The other news of the day that may be a factor in the race is the report that Hillary wrote a check for $10 million to her own campaign last month in response to Obama outraising and outspending her campaign in the run up to Super Tuesday.

With the armies of pundits are looking for a chink in either candidate's armor, this point was pounced on as evidence that Clinton may not be as well situatuated financialy to continue the brutally expensive fight for the nomination as Obama, whose campaign has been attracting massive infusions of donations in the past several weeks.

Could this prove to be the edge that allows Obama to gain a lead on Clinton? We shall see.


At 2/07/2008 3:21 PM, Anonymous Andrew said...

One 'suspends' a campaign rather than terminates so that one can hold open the possibility of recouping some of the money loaned to the campaign.

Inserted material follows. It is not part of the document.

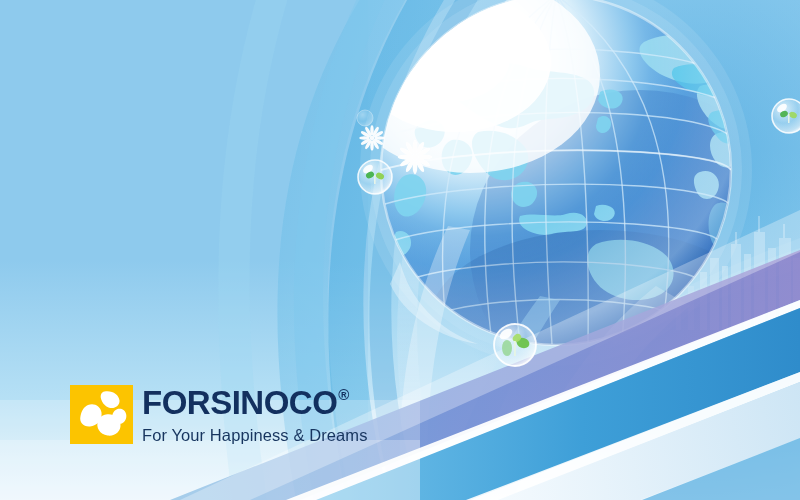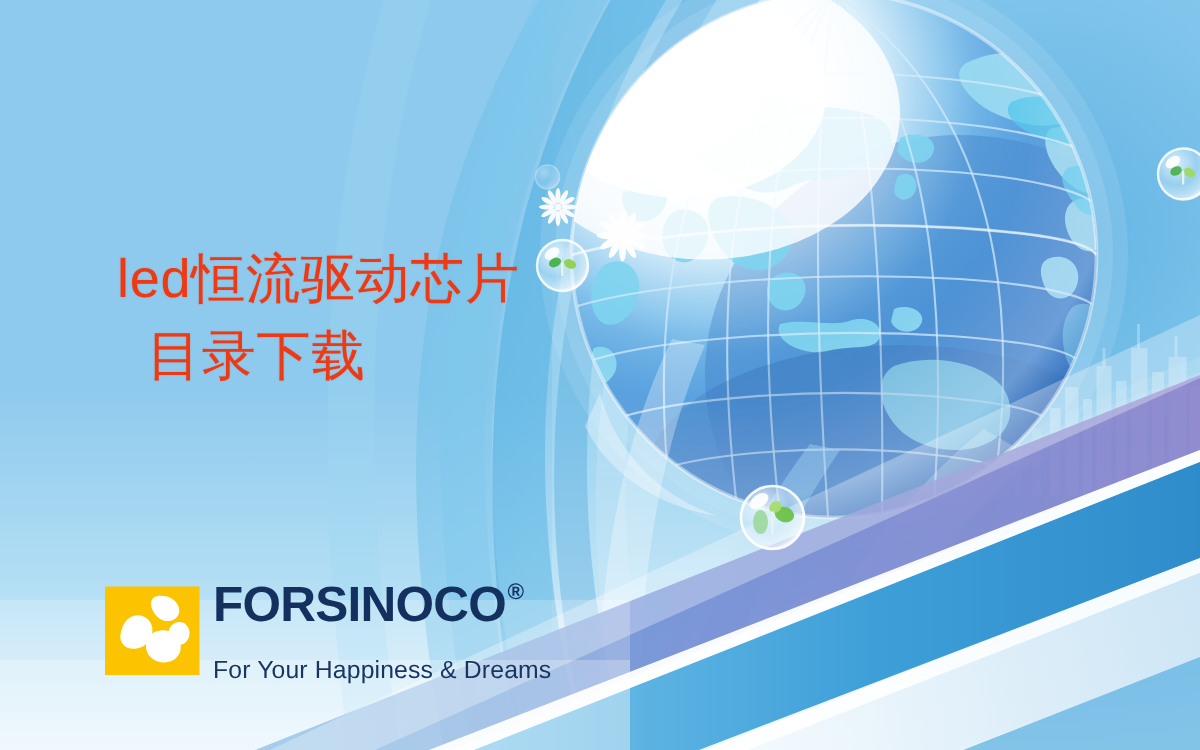"led恒流驱动芯片" div { html: <div> <span>led恒流驱动芯片</span> <span>目录下载</span> </div> -> none }
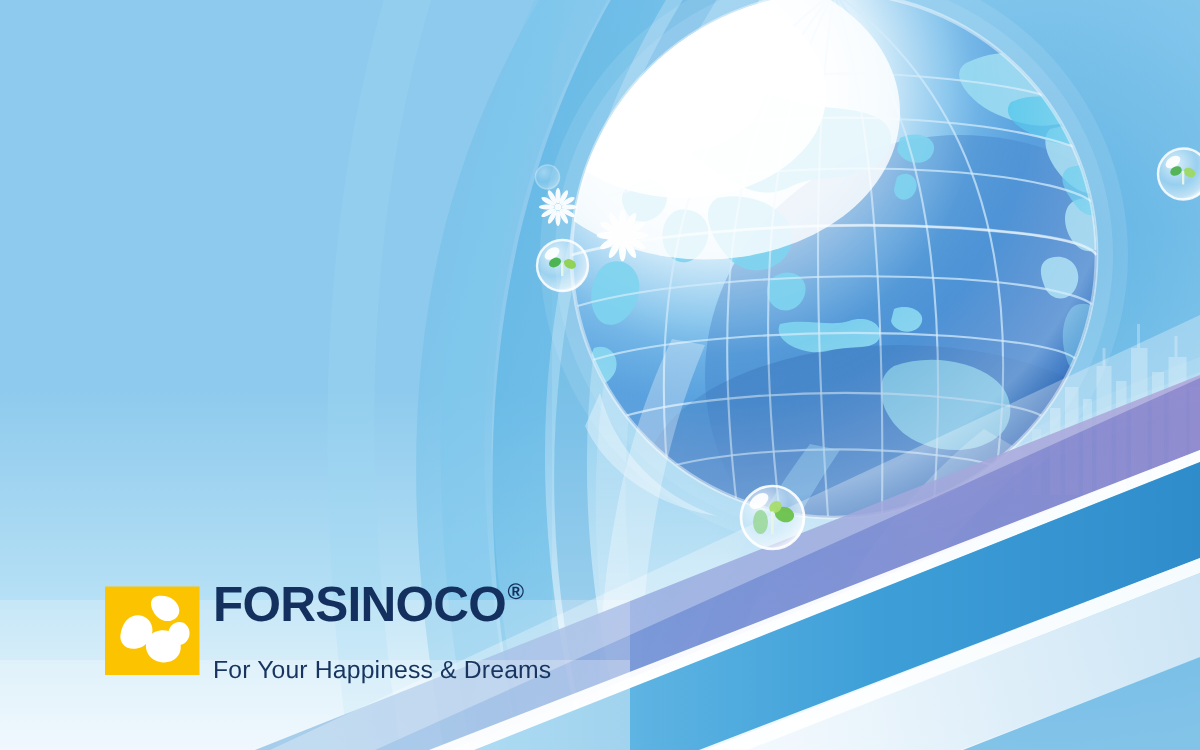"For Your Happiness & Dreams" #tagline { margin-top: 20px -> 8px }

The Dem's should be quite worried on a couple of fronts,

1. Financial. Now that the Republican race is over, for the most part, McCain can still raise 'Primary' money - with having to spend very little.

2. The Republicans can spend the next 2-3 months bringing the Party together while the Dem's spend the next 2-3 months battling and very likely hurting the Party overall.

3. The Dem's will have to spend a ton of money trying to win the nomination.

Whoever comes out of the Dem Primary will very likely be in a tough position - having spent a ton of money and with a divided Party...

At 2/07/2008 4:17 PM, Blogger UMRBlog said...

McCain is what constitutional law teachers like to refer to as "The Least Onerous Alternative" of the Republican Party. What does that say about the talent pool?

We can talk about the matchups later but I believe we've gotten a real wellness check on our "friends" from the right side of the aisle.

Continued Success

At 2/07/2008 5:20 PM, Blogger nicodemus said...

I think you should read McCain's book "Faith of My Fathers" and then you would have more respect for McCain and his service to our country. If you only knew what he endured as a POW being beaten on a daily basis, you would think twice before you made fun of him and called him names. I read this book in 1999 when it was first published and as a result, I proudly supported McCain the first time he ran.

McCain admits he was no saint. But he has earned his stripes and he will make a great commander in chief. Yes, a debate would speak volumes. Compare McCain to your empty suit Obama and there simply is no comparison. I won't even go there.

Of course McCain has taken a few unpopular stands which has earned him the wrath of conservatives. But that is the point: Obama talks about "unity" and working across the aisle. McCain has actually DONE it.

At 2/07/2008 9:20 PM, Blogger tiz said...

This could do a couple things in my opinion.. The moderate Republicans and independents who have helped McCain out in places like New Hampshire could now feel "freed up" to come over and help Obama. The dyed-red Republicans could also be realizing that McCain has a much better chance of beating Hillary and come over to help her in the primaries. I mean, if Ann Coulter is saying she'll vote for Hillary anything can happen.

I am loving the dissent on the right about McCain getting the nod. Anything that pisses Rush Limbaugh off makes me happy. I don't think we can bank on it staying that way though. McCain will buy back some of that when he picks some right wing blowhard for VP.

At 2/07/2008 10:48 PM, Blogger The Inside Dope said...


All of the factors your point out are correct and do amount to a disadvantage to the Dems.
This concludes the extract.